# P1057C Check Engine Code



## mrmad2001 (Jan 7, 2013)

Does anyone know what this code is pointing to? The note next to it is powertrain. Chevy Cruze 2011, Thanks in advance for any help.


----------



## Dale_K (Jul 16, 2011)

I have the factory service manuals but I don't find P1057 anywhere.


----------



## Chevy Customer Care (Oct 29, 2011)

mrmad2001 said:


> Does anyone know what this code is pointing to? The note next to it is powertrain. Chevy Cruze 2011, Thanks in advance for any help.



mrmad2001,
I would recommend that you contact your dealer and have them look into this for you. Please keep me posted and if you have any questions please feel free to contact me anytime.
Thank you,
Stacy Chevrolet Customer Service


----------



## mrmad2001 (Jan 7, 2013)

Thanks for the help. I took it in, and the code the Chevy dealer gave was P0496. They replaced a solenoid valve that was sticking and kicking off the check engine light. Everything appears to be back in tip top shape. Gotta love that factory warranty.


----------



## titan2782 (Nov 4, 2011)

Where did you get the P1057 code from? A tool, OnStar, scanner, guessing?

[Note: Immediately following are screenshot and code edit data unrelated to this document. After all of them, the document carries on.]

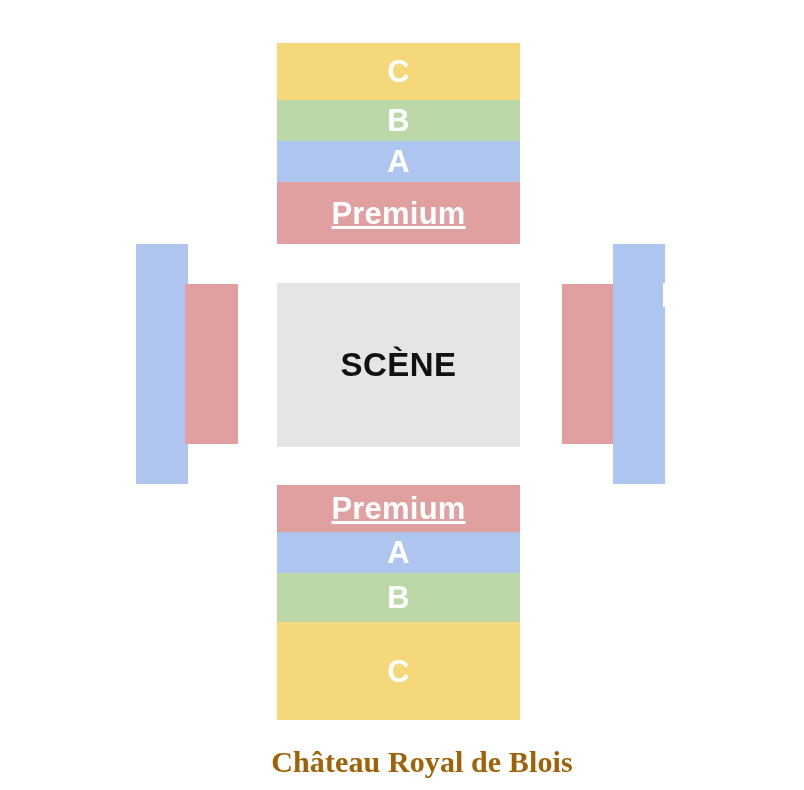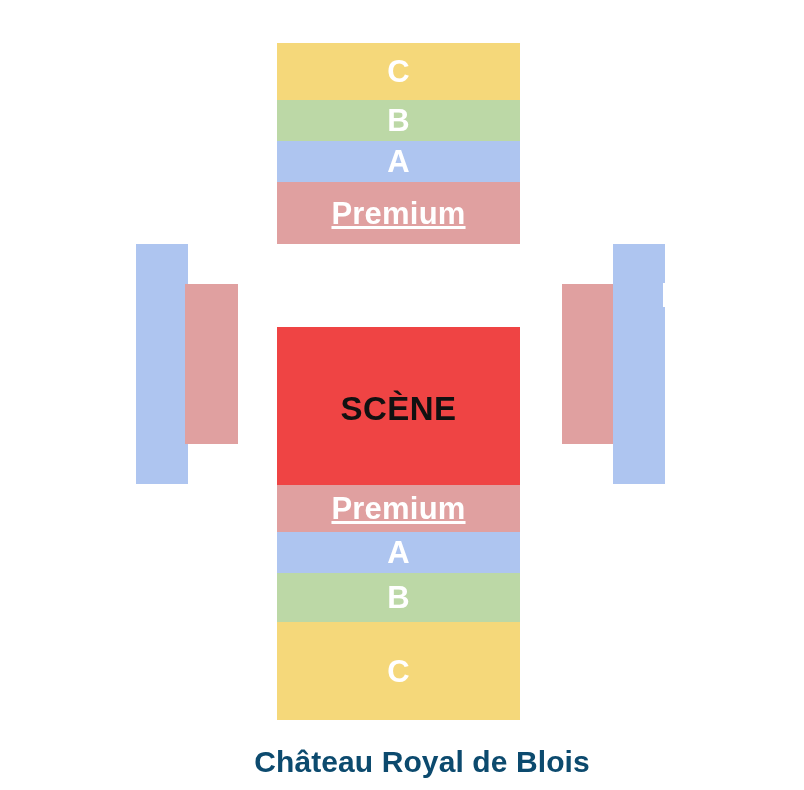--- a/index.html
+++ b/index.html
@@ -107,7 +107,7 @@
       <div class="seat-block" style="left: 613px; top: 244px; width: 52px; height: 240px; background: rgb(174, 197, 240);"></div>
     </div>
 
-  <div class="scene-box" id="scene-box" style="left: 277px; top: 283px; width: 243px; height: 164px; background: #ef4444; margin-top: 44px;">
+  <div class="scene-box" id="scene-box" style="left: 277px; top: 283px; width: 243px; height: 164px; background: #e5e5e5;">
     <span class="scene-text">SCÈNE</span>
   </div>
 

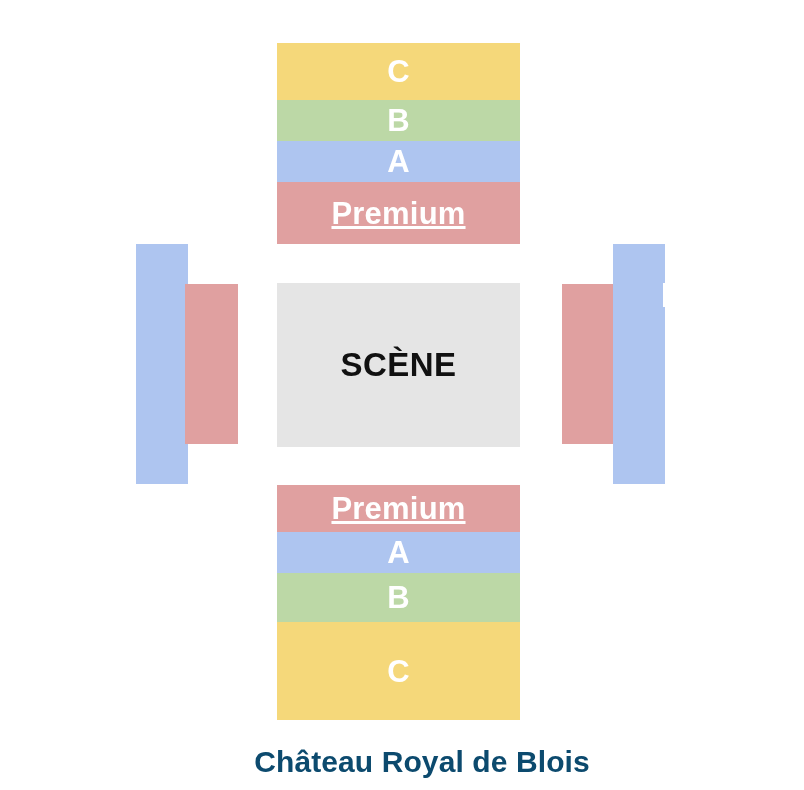--- a/index.html
+++ b/index.html
@@ -63,11 +63,11 @@
     left: 0;
     right: 0;
     text-align: center;
-    color: #0c4a6e;
+    color: #a16207;
     font-weight: bold;
     font-size: 30px;
     letter-spacing: 0.1px;
-    font-family: Liberation Sans, sans-serif;
+    font-family: Liberation Serif, serif;
     white-space: nowrap;
     user-select: none;
     padding-left: 40px;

No P1057 exists but I did find

P0157 Heated Oxygen Sensor (HO2S) Circuit Low Voltage Bank 2 Sensor 2 ,O2 Sensor (Rear)

Glad you got it fixed

FYI: P0496 Evaporative Emission (EVAP) System Flow During Non-Purge ,Emissions


----------



## mrmad2001 (Jan 7, 2013)

The P1057C came from a bluetooth OBD II scan using Torque. I searched pretty extensively before I ended up here, and there was little to no mention of it that I could find. 
I can only assume that the dealer has better equipment and and knowledge, but may the two numbers correlate in some way.


----------



## titan2782 (Nov 4, 2011)

mrmad2001 said:


> The P1057C came from a bluetooth OBD II scan using Torque. I searched pretty extensively before I ended up here, and there was little to no mention of it that I could find.
> I can only assume that the dealer has better equipment and and knowledge, but may the two numbers correlate in some way.


I find the Bluetooth tools to be lacking when it comes to code support. Torque had my car throwing some serious powertrain codes but when I examined it with EZ Flash, the codes were just normal things.


----------